Label scans added from a copy with the lighter orange shade of CBS label. The piano part on the A-side is a classic example of basic but effective 70s rock piano which I found easy to pick up and play by ear on the family joanna. Sax parts played by Roxy Music's Andy Mackay.
I wish the A-side vinyl had been as well-preserved as the label.
When I bought this single in 1973, it was a Dutch issue. The label was the same shade of orange as the one shown here with the solid centre, but the centre of mine was the four-pronged type. When I bought the next MTH single (Roll Away The Stone) it was a UK pressing, and it had a solid centre but the label was the duller shade like the 4-pronged issue of All The Way From Memphis shown here.
Another difference I remember about the Dutch import was that it did not have that raised edge around the label. The catalogue number was identical to the UK issue. In fact, I'd had it for quite a few months before I even noticed "made in Holland" on it. I'm sorry I won't be able to scan it, because I no longer have the single in my collection. I bought the Mott album in 1974, and both sides of this single are on it (All The Way From Memphis being longer than the single version), and after that I no longer needed the single, so I traded it in for something else. That's what I often used to do; buy the singles first, on different occasions, and when I could afford the LP, I'd keep only the singles containing non-LP tracks. When both sides were on the LP, I'd sell the singles and get something else that I hadn't bought when it was first released. There was so much good stuff around at that time that I couldn't afford to buy everything, but Mott The Hoople were one of my top bands during my school days, so I always made sure I got their records ASAP.

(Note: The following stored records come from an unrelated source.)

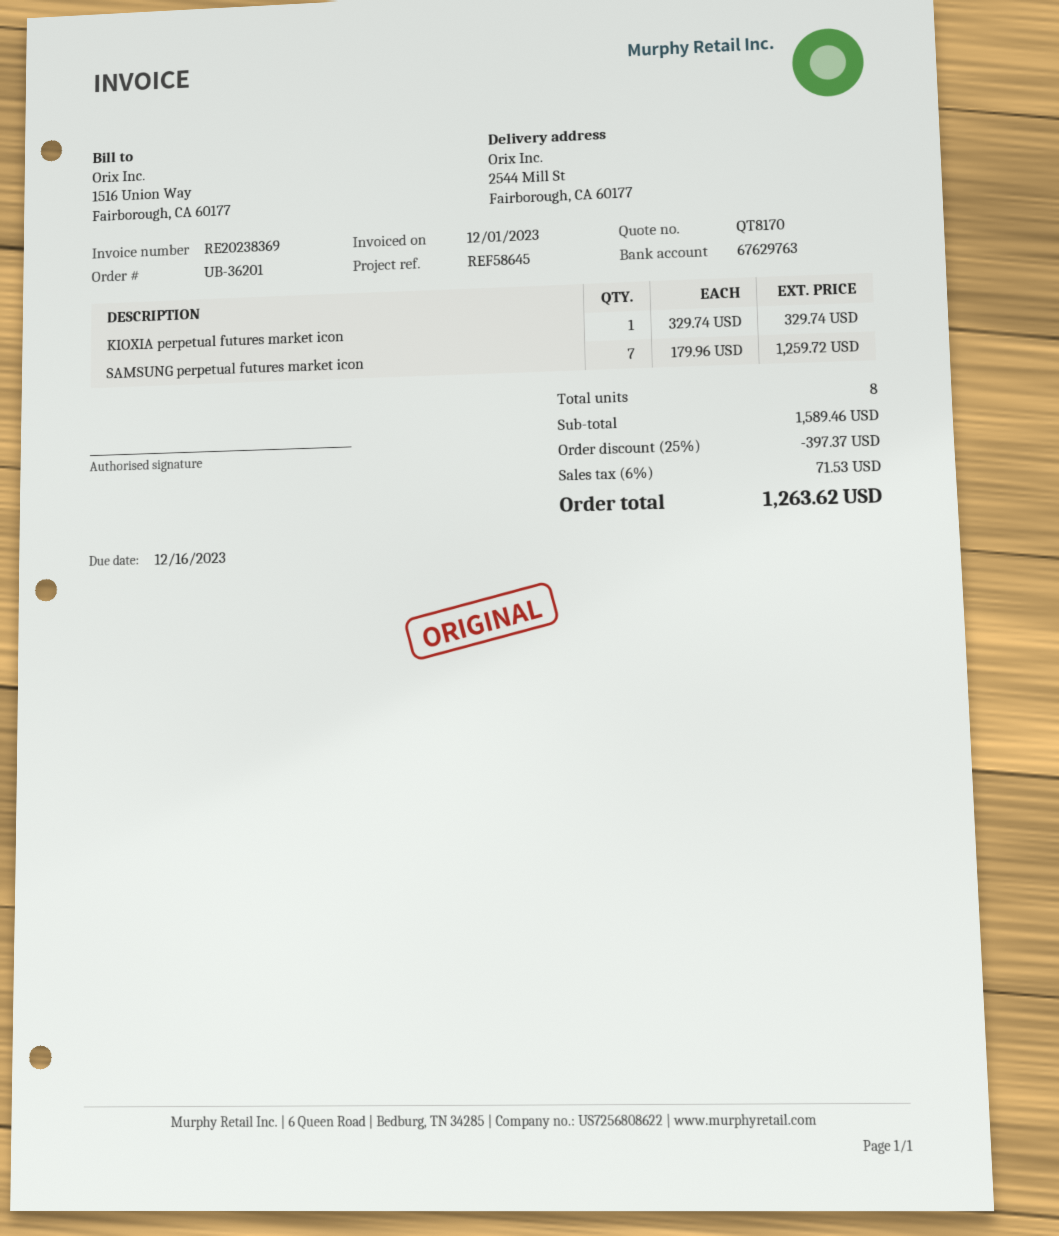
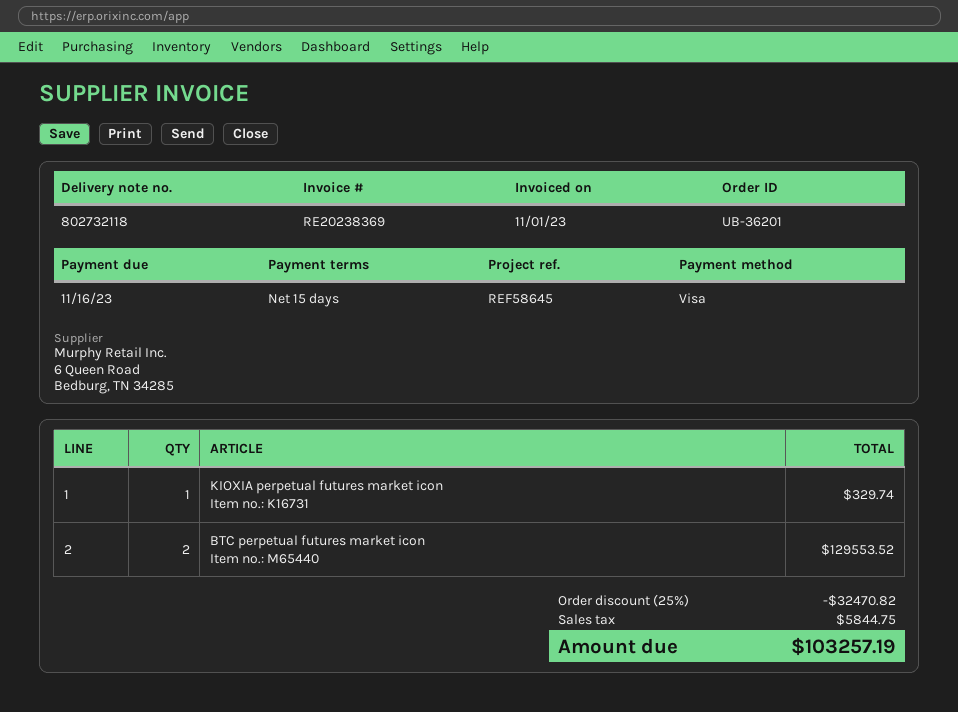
invoice date: 2023-12-01 -> 2023-11-01
due date: 2023-12-16 -> 2023-11-16
SAMSUNG perpetual futures market icon: 7 for 1259.72 -> none
BTC perpetual futures market icon: none -> 2 for 129553.52
discount: 25% = 397.37 -> 25% = 32470.82
tax: 71.53 -> 5844.75
total: 1263.62 -> 103257.19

Another thing about this record that really baffles me: why do some people refer to it as All The Way To Memphis? For one thing, it's news to me that "f.r.o.m." spells "to". For another thing, it conveys the absolute opposite meaning to the song title itself (think of two trains, one coming all the way from Memphis and the other going all the way to Memphis). I even saw a copy in a second-hand record shop with this obviously incorrect title scrawled on the cover in black felt-pen ink. And someone once asked me "who sang All The Way To Memphis, was it Mott The Hoople?". I replied, "no, Mott The Hoople never did a song with that title. In fact, I don't know of such a song".